Nach einem leckeren Frühstück, wieder am Plaza Mayor, hat uns Juan am Sonntagmorgen abgeholt. Ein paar Kilometer außerhalb von Villa de Leyva befindet sich die Finca von José. Er lebt dort mit seiner Frau Olga, 16 Pferden und 5 Hunden. Nach einer Führung durch das mit vielen Antiquitäten und Erinnerungsstücken wunderschön dekorierte Haus und dem Anwesen mit eigenem See erzählte uns Juan einiges über den richtigen Umgang mit den Pferden. Kolumbianische Pferde sind anders als z.B. europäische Pferde. Die kolumbianischen werden nur mit den Zügeln geführt und nicht mit den Sporen. Liliana sattelte unsere Pferde und jeder von uns machte sich mit seinem Pferd ein bisschen vertraut.
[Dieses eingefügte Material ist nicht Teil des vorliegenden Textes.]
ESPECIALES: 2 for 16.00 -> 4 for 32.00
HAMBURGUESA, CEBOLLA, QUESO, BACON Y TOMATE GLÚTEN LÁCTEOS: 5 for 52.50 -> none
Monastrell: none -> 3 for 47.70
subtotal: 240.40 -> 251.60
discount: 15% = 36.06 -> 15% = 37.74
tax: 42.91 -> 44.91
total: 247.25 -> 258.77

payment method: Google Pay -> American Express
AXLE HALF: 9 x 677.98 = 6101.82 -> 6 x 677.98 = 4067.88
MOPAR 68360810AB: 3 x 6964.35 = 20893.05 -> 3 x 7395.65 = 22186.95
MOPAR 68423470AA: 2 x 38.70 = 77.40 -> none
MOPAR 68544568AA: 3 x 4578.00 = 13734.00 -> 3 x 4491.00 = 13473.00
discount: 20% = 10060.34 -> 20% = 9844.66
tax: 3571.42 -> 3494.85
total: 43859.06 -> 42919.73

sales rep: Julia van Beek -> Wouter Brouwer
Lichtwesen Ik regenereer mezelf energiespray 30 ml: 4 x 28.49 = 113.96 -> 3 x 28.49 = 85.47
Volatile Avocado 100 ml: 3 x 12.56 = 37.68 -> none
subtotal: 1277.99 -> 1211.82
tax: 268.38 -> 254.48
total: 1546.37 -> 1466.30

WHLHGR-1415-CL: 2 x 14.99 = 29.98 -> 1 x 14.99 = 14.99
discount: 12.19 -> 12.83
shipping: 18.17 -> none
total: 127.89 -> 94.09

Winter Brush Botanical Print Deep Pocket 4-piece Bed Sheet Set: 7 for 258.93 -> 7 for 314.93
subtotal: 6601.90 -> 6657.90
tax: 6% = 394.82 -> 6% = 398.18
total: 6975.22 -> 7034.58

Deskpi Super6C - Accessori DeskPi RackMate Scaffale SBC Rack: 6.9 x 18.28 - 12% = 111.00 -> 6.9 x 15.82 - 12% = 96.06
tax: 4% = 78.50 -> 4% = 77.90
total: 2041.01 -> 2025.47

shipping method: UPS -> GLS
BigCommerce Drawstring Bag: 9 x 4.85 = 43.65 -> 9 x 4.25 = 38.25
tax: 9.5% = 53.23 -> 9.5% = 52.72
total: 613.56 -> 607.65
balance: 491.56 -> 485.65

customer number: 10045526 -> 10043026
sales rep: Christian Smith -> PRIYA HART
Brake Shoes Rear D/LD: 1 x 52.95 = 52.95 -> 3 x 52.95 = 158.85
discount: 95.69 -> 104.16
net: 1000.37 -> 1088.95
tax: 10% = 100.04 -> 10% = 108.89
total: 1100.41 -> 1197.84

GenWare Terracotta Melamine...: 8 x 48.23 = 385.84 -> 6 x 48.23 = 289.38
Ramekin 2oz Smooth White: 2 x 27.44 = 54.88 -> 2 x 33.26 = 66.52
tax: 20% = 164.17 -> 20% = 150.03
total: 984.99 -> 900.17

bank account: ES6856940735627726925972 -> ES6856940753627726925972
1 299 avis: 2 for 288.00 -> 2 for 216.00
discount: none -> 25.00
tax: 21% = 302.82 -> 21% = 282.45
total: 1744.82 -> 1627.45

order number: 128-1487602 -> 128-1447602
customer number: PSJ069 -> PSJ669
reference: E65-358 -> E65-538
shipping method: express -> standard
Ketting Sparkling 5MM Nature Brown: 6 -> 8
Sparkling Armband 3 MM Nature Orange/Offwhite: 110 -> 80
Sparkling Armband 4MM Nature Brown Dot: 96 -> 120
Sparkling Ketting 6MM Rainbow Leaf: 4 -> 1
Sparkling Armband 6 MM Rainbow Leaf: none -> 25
Danach konnte der Ausritt beginnen.
Ich hatte ziemlich Respekt vor den Pferden, aber nachdem ich mich mit meinem Pferd Al Caravan bekannt gemacht hatte und ein paar Minuten Übung hatte, ging es ganz gut. Seppel’s Stute hieß Tomarichi und Angie hatte einen Hengst namens Fidel. Wir trabten vorbei an Tomatenplantagen, kleinen Fincas, Aloe Vera Feldern, vielen Hunden, ein paar Kühen und rundherum konnten wir die schöne Berglandschaft bewundern. In der hügeligen Landschaft ging es bergauf und bergab, aber irgendwann standen wir vor einem steileren Berg. Juan erklärte uns, dass die Pferde bergauf lieber etwas schneller gehen, da es für sie einfacher ist. Wir sollten die Zügel also etwas lockerer lassen und nicht “bremsen”. Mein Pferd hat diese Chance wohl gewittert und ist gleich los gesprintet. Links vorbei an Angie und rechts vorbei an Seppel kamen wir als erstes oben an. Ich habe nur versucht mich so gut es ging festzuhalten um nicht runter zufallen. Oben angekommen blieb Al Caravan dann zum Glück auch gleich wieder stehen. Mein Herz pochte und meine Knien zitterten ein wenig. So hatte ich mir das nicht vorgestellt! Da ich dadurch vor dem nächsten Berg noch mehr Respekt hatte, nahm Juan mein Pferd und mich im Schlepptau, damit es nicht wieder davon galoppierte. Gemütlich ging es dann wieder zurück in Richtung “Loma Amarillo”, dem Haus von José und Olga. Im Gegensatz zu mir wollte Seppel immer ein bisschen schneller reiten und mußte sein Pferd immer wieder dazu antreiben. Ich war ehrlich gesagt froh wieder festen Boden unter den Füßen zu haben, aber es war ein sehr tolles Erlebnis. Auch wenn mir danach fast alles weh tat. Juan hatte sich auch sehr gut um uns, und vor allem um mich, gekümmert.
Zurück in Villa de Leyva ließen wir uns einen typisch kolumbianischen Grillteller “Pariada” schmecken: Morcilla (Reisblutwurst), Rind- und Schweinefleisch, Schwarte, verschiedene Kartoffeln und Kochbananen. Sehr deftig, aber gut! Bevor es wieder mit dem Bus Richtung Bogotá ging, spazierten wir am Nachmittag noch einmal durch die mit riesigen Kopfsteinen gepflasterten Gassen und zum Plaza Mayor, wo es sogar eine “Dorfkneipe” gibt.

One Comment

  1. Hallo Ihr Zwei Weltenbummler!

    Nachdem wir Eure Reiseberichte gelesen haben wollen
    wir Euch ein paar liebe Zeilen senden.
    Sind wie immer begeistert was Ihr alles erleben dürft.
    Genießt noch die schöne Zeit.
    Wir wünschen Euch weiterhin alles gute und noch
    Interesante Orte.

    Alles alles Gute O. Fr. u. T. Mon.